Imagem ex-librisO Senado aprovou o Projeto de Lei (PL) 2.253/2022, que restringe duramente a concessão das saídas temporárias aos presos de bom comportamento em regime semiaberto. Pode-se dizer que os senadores promoveram um certo avanço humanitário. Afinal, o texto original aprovado pela Câmara previa o fim total das chamadas “saidinhas”, não sua limitação. De qualquer forma, o populismo prevaleceu no debate sobre um projeto que, a bem da sociedade, deveria ter sido discutido à luz das evidências, com mais técnica e menos paixão.

Dito isso, é incontornável reconhecer que o PL 2.253 mexe com as emoções de uma sociedade farta da leniência do Estado para lidar com o problema da violência. O País parece estar de joelhos diante de organizações criminosas cada vez mais perversas. É ultrajante ver agentes públicos se associarem a criminosos numa torpe joint venture delitiva que faz com que milhões de cidadãos se sintam largados à própria sorte. Aí estão as facções do tráfico e as milícias, que ocupam largas porções do território nacional e ali escrevem com sangue as suas próprias constituições.

Esse sentimento foi muito bem captado pelo senador Fabiano Contarato (PT-ES), cujas credenciais democráticas e humanistas são insuspeitas. Ao votar a favor da restrição das “saidinhas”, Contarato reconheceu que, “diante dessas circunstâncias, não é razoável explicar (a concessão de benefícios penais) para quem teve um filho morto por homicídio doloso”. Pedindo perdão aos colegas de bancada, Contarato sustentou seu voto por entender que o benefício “não passa a sensação, mas a certeza da impunidade” para a população.

Há fundamento nesse desabafo do senador petista. O controle de permissões para as “saidinhas” é falho. Não há dúvida de que têm ido para as ruas em feriados e datas comemorativas alguns presos que jamais deveriam ter o benefício.
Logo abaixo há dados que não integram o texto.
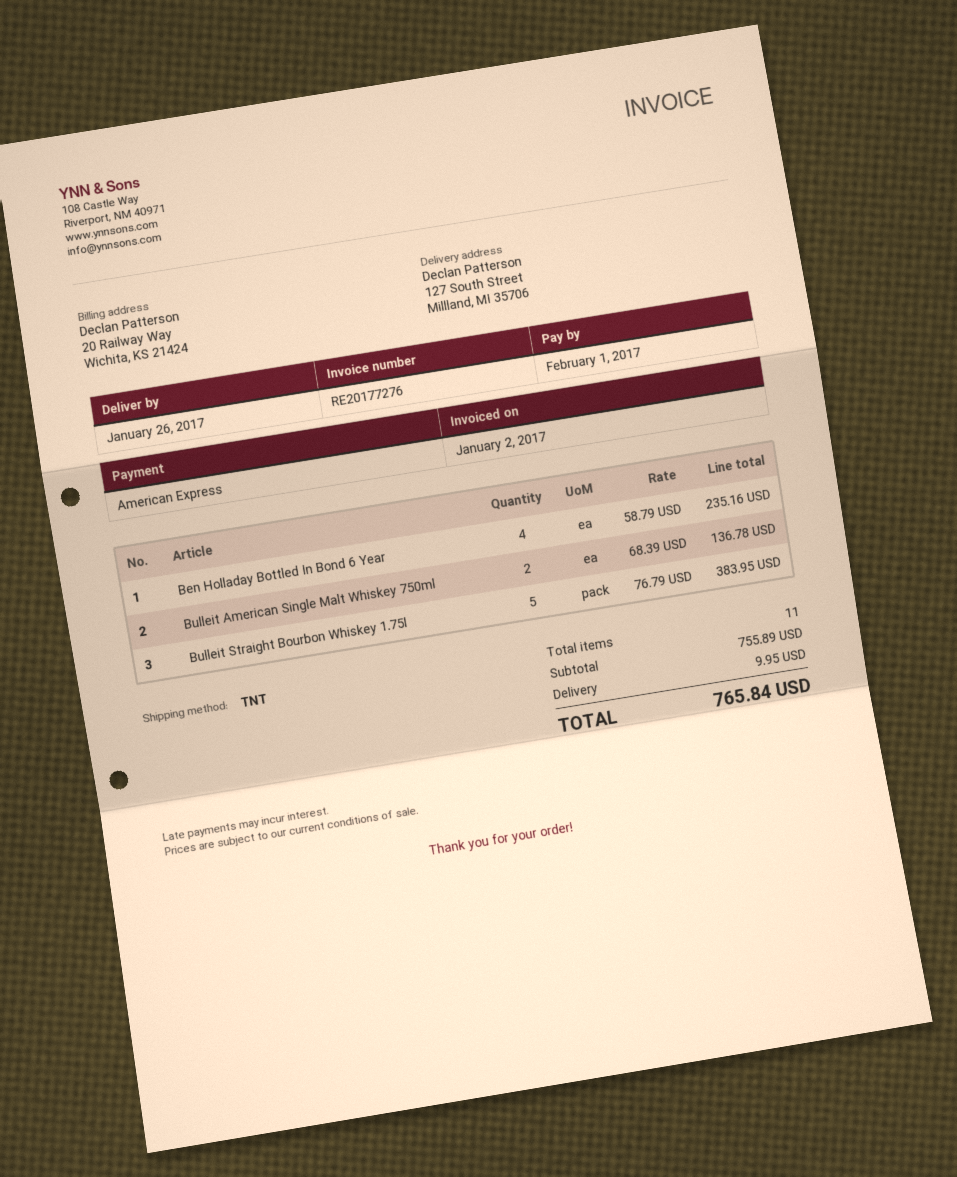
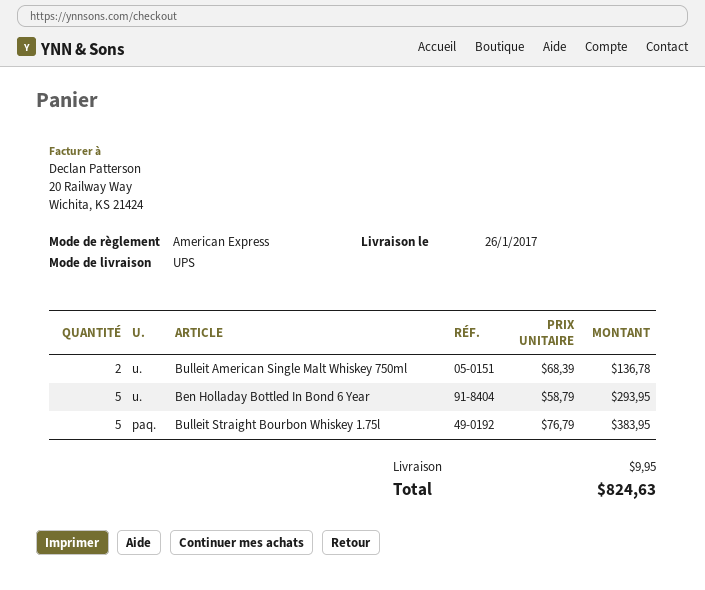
shipping method: TNT -> UPS
Ben Holladay Bottled In Bond 6 Year: 4 x 58.79 = 235.16 -> 5 x 58.79 = 293.95
total: 765.84 -> 824.63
Entretanto, são casos isolados, que não deveriam servir de base para a continuidade ou a revogação de uma política pública; deveriam, antes, servir ao seu aprimoramento.

É quase certo que o PL 2.253 será aprovado novamente pela Câmara antes de seguir para análise do presidente Lula da Silva. Resta ver se os deputados vão preservar no texto a emenda do senador Sergio Moro (União-PR), que manteve a permissão para as “saidinhas” para presos matriculados em cursos profissionalizantes, no ensino médio ou superior. Mas, independentemente do resultado final, é fundamental refletir se a medida, de fato, contribuirá para o aumento da segurança da sociedade. O castigo estatal tem uma justa dimensão restaurativa, mas também deve ensejar medidas capazes de evitar que os condenados voltem a delinquir quando postos em liberdade.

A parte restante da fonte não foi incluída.